Look through the entries below and return all lines including the word "white".

━━━━━━━━

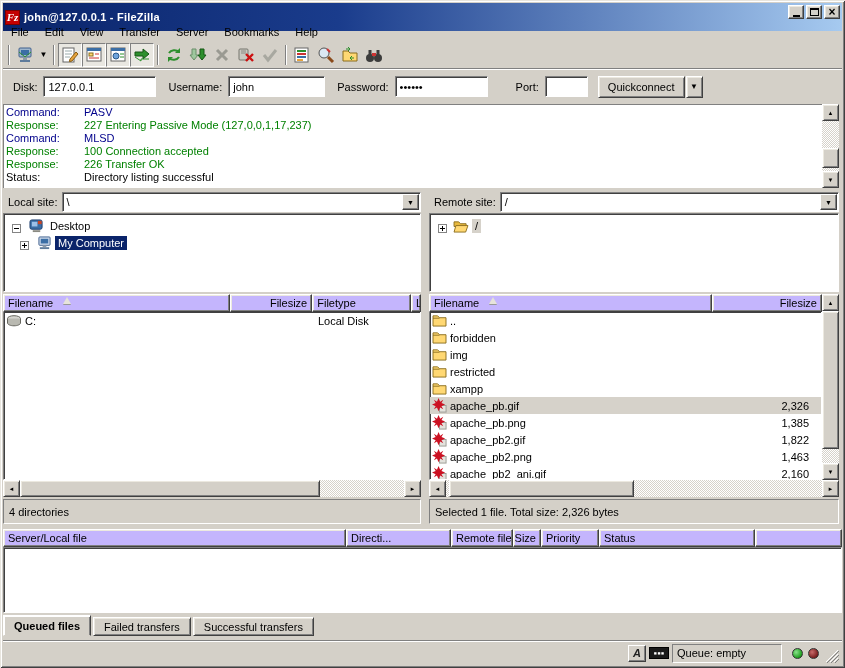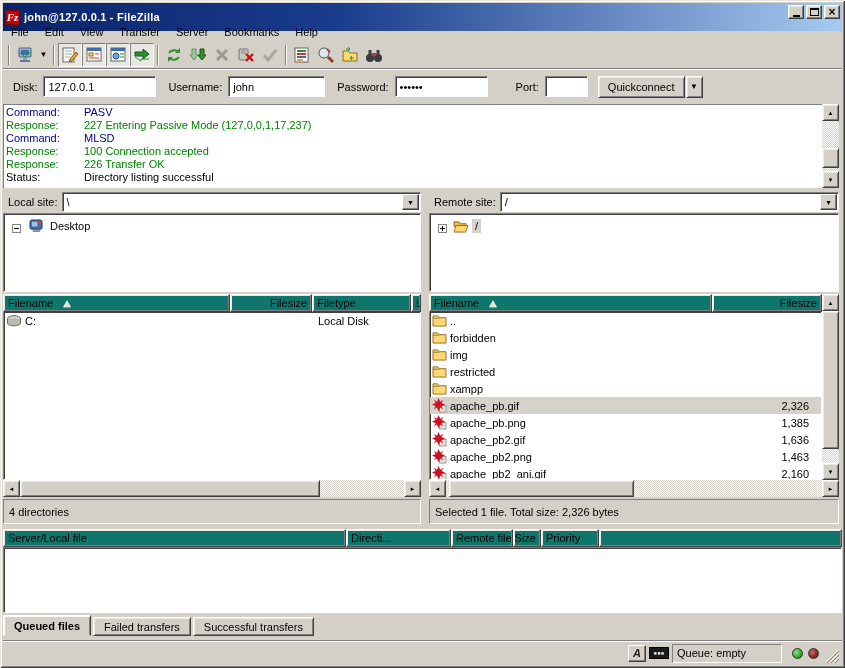--- a/index.html
+++ b/index.html
@@ -327,6 +327,16 @@
         </svg>
       <span class="tree-label">Desktop</span>
     </div>
+    <div class="tree-item" style="padding-left:16px">
+      <span class="expander plus"></span>
+      <svg class="ic" width="15" height="14" viewBox="0 0 16 15" style="margin:0 3px 0 4px">
+          <rect x="2" y="1" width="12" height="9" rx="1" fill="#c9d6e8" stroke="#41618e"></rect>
+          <rect x="4" y="3" width="8" height="5" fill="#3b6ea5"></rect>
+          <rect x="6" y="10" width="4" height="2" fill="#8d9aa8"></rect>
+          <rect x="3" y="12" width="10" height="2" fill="#5e7b9b"></rect>
+        </svg>
+      <span class="tree-label sel-active">My Computer</span>
+    </div>
   </div>
 
   <div class="abs hdr-row" style="left:3px;top:294px;width:418px">

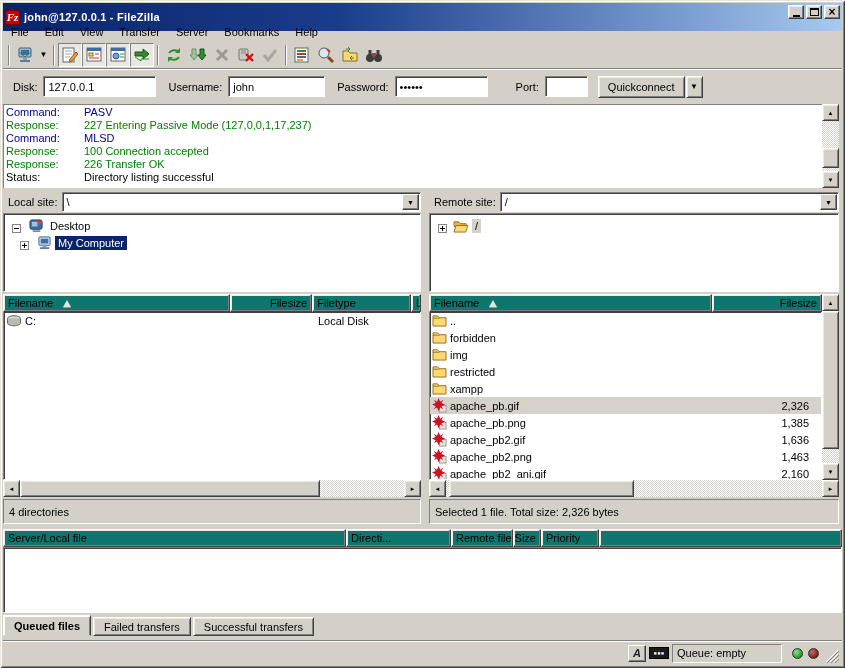--- a/index.html
+++ b/index.html
@@ -79,9 +79,9 @@
   .sel-active { background:#0a246a; color:#fff; }
   .sel-inactive { background:#d6d2ca; }
   .hdr-row { display:flex; height:18px; }
-  .hdr-cell { background:#0f766e; border:1px solid; border-color:#fff #404040 #404040 #fff;
+  .hdr-cell { background:#c4b5fd; border:1px solid; border-color:#fff #404040 #404040 #fff;
               box-shadow:inset -1px -1px 0 #808080, inset 1px 1px 0 #ece9e0;
-              padding:2px 4px; display:flex; align-items:center; overflow:hidden; white-space:nowrap; }
+              padding:2px 4px; display:flex; overflow:hidden; white-space:nowrap; }
   .sort-asc { width:0; height:0; border-left:4px solid transparent; border-right:4px solid transparent;
               border-bottom:7px solid #e6e3da; margin-left:10px; filter:drop-shadow(0 1px 0 #989898); }
   .list-row { display:flex; align-items:center; height:17px; white-space:nowrap; }

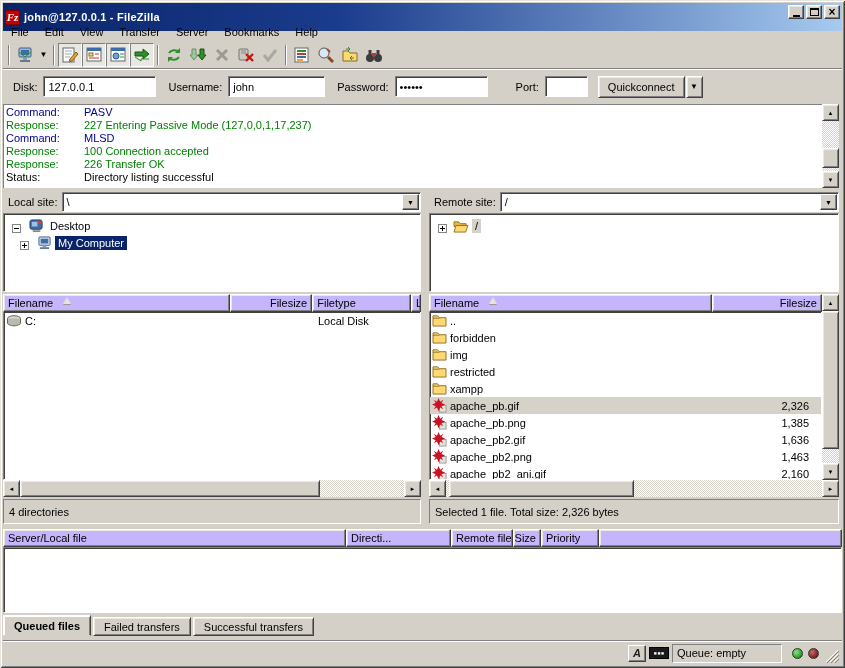--- a/index.html
+++ b/index.html
@@ -492,7 +492,7 @@
           </svg>
           <span>apache_pb2.gif</span>
         </span>
-        <span class="cell-size" style="flex:1;padding-right:12px">1,636</span>
+        <span class="cell-size" style="flex:1;padding-right:12px">1,822</span>
       </div>
       <div class="list-row">
         <span class="cell-name" style="width:281px">

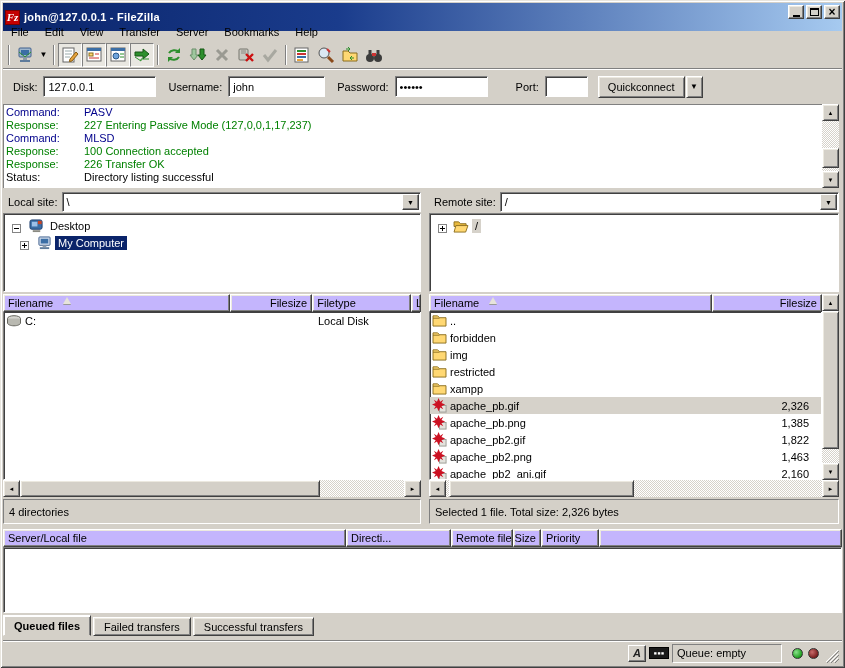--- a/index.html
+++ b/index.html
@@ -557,6 +557,9 @@
     <div class="hdr-cell" style="width:58px">
         <span>Priority</span>
       </div>
+    <div class="hdr-cell" style="width:156px">
+        <span>Status</span>
+      </div>
     <div class="hdr-cell" style="flex:1"></div>
   </div>
   <div class="abs white-panel queue-list"></div>

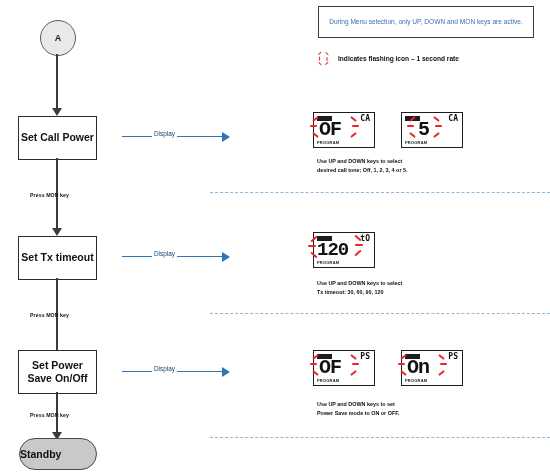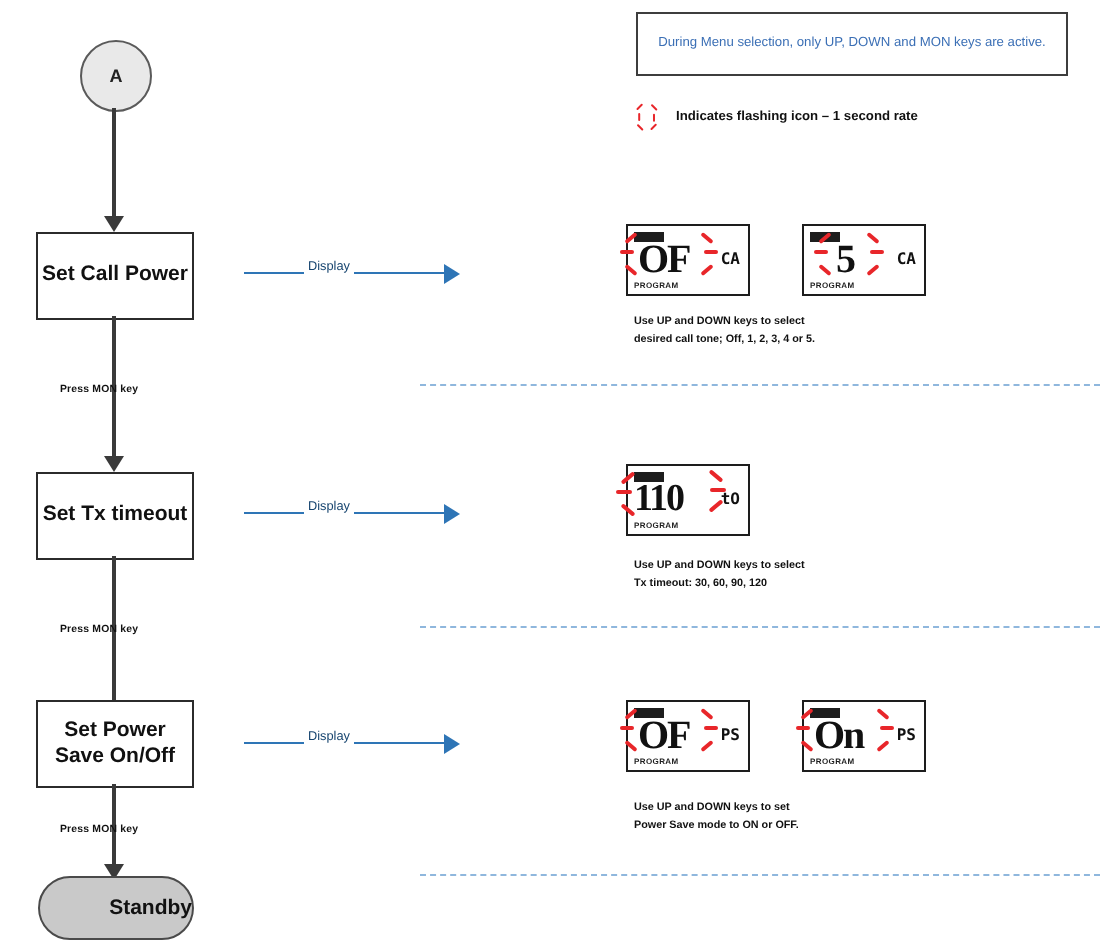--- a/index.html
+++ b/index.html
@@ -82,7 +82,7 @@
   }
   .lcd .bigval{
     position:absolute;left:5px;top:7px;
-    font-family:Liberation Serif, serif;
+    font-family:Liberation Mono, monospace;
     font-size:20px;font-weight:bold;color:#111;line-height:20px;
     letter-spacing:-1px;
   }

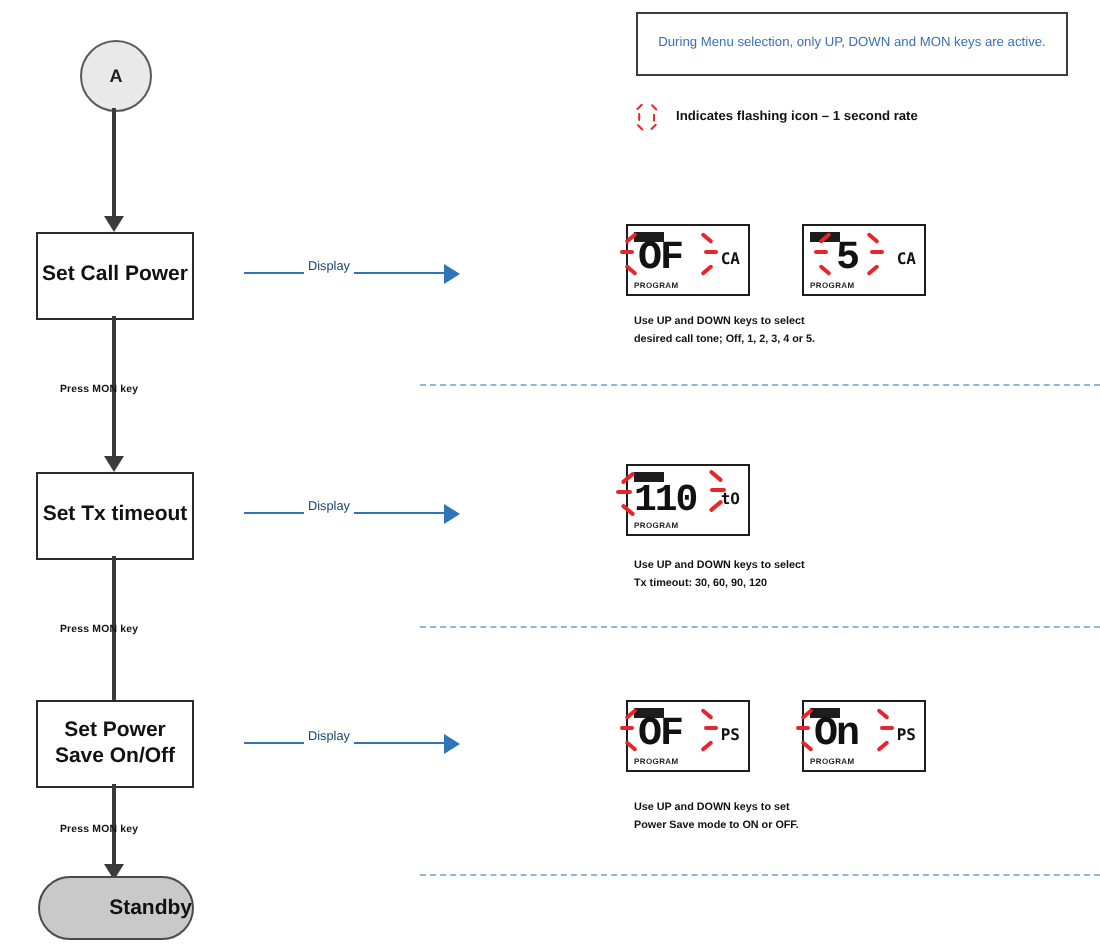--- a/index.html
+++ b/index.html
@@ -87,7 +87,7 @@
     letter-spacing:-1px;
   }
   .lcd .suffix{
-    position:absolute;right:4px;bottom:13px;
+    position:absolute;right:4px;bottom:24px;
     font-family:"DejaVu Sans Mono",monospace;
     font-size:8px;font-weight:bold;color:#111;
   }

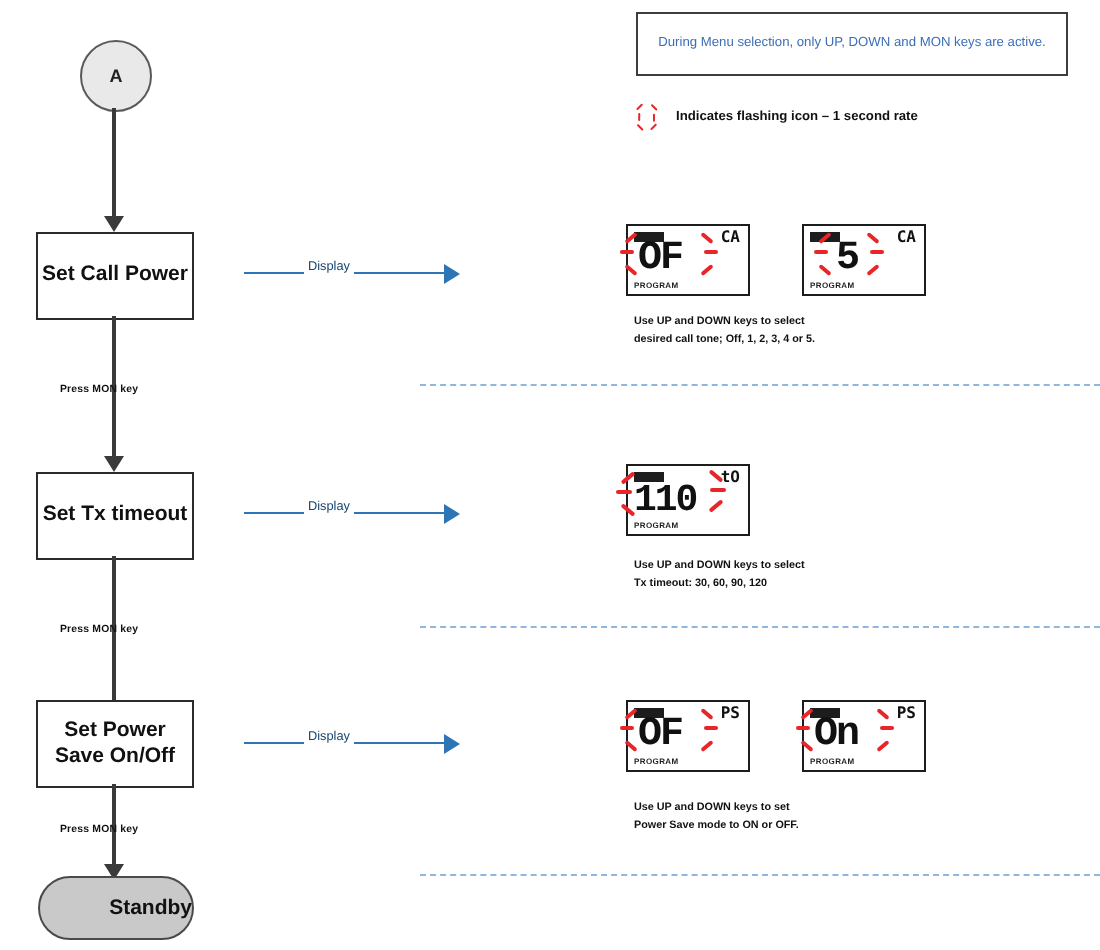--- a/index.html
+++ b/index.html
@@ -199,7 +199,7 @@
   <div class="lcd-wrap" style="left:313px;top:232px;">
     <div class="lcd" style="left:0px;">
       <span class="badge"></span>
-      <span class="bigval" style="left:3px;font-size:19px;">110</span>
+      <span class="bigval" style="left:3px;font-size:19px;">120</span>
       <span class="suffix">tO</span>
       <span class="prog">PROGRAM</span>
       <span class="ticks">

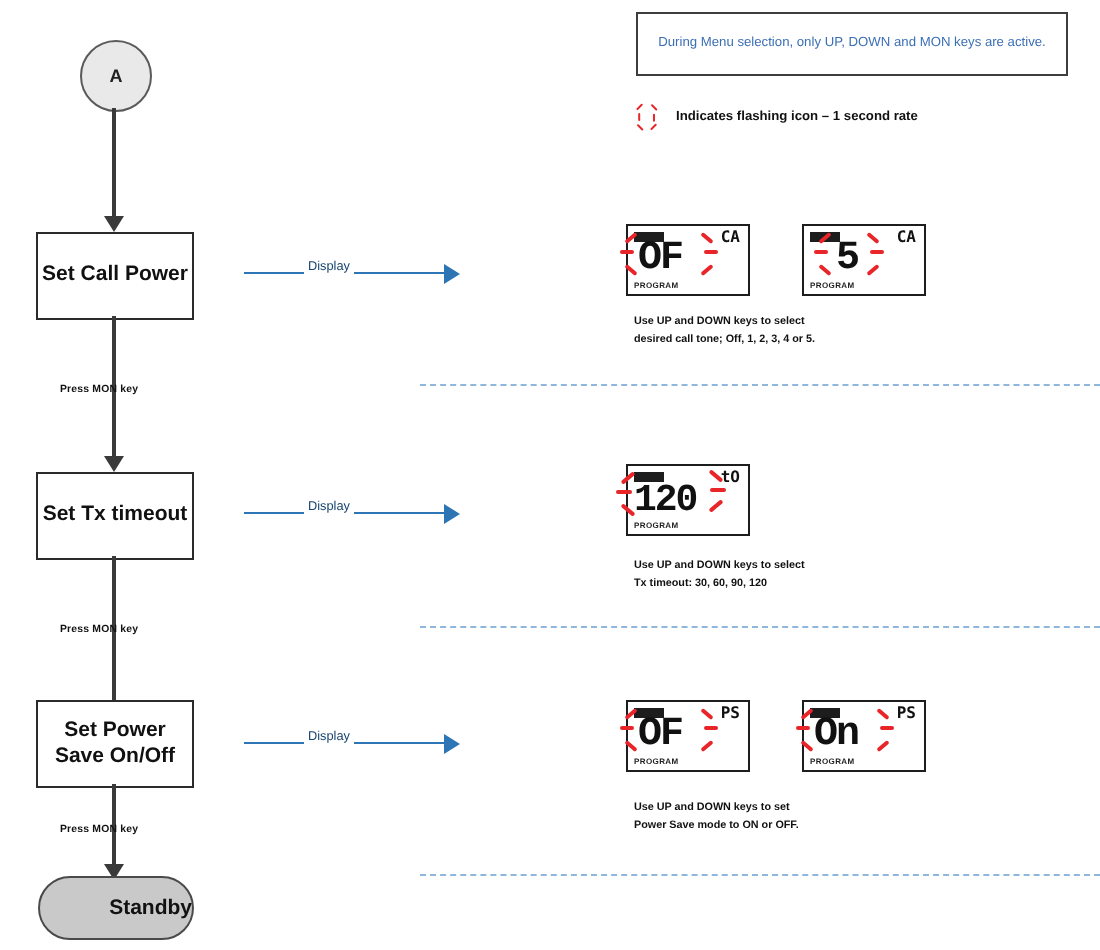--- a/index.html
+++ b/index.html
@@ -24,7 +24,7 @@
   }
   .terminator{
     position:absolute;background:#c9c9c9;border:1.6px solid #4a4a4a;
-    border-radius:22px;display:flex;align-items:center;justify-content:flex-end;
+    border-radius:22px;display:flex;align-items:center;justify-content:flex-start;
     font-size:10.5px;font-weight:bold;color:#111;
   }
   .vline{position:absolute;width:2px;background:#3a3a3a;}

━━━━━━━━

◆ **RESPONSE AREA**:
-              padding:2px 4px; display:flex; align-items:center; overflow:hidden; white-space:nowrap; }
+              padding:2px 4px; display:flex; overflow:hidden; white-space:nowrap; }
   .list-row { display:flex; align-items:center; height:17px; white-space:nowrap; }
   <div class="abs white-panel queue-list"></div>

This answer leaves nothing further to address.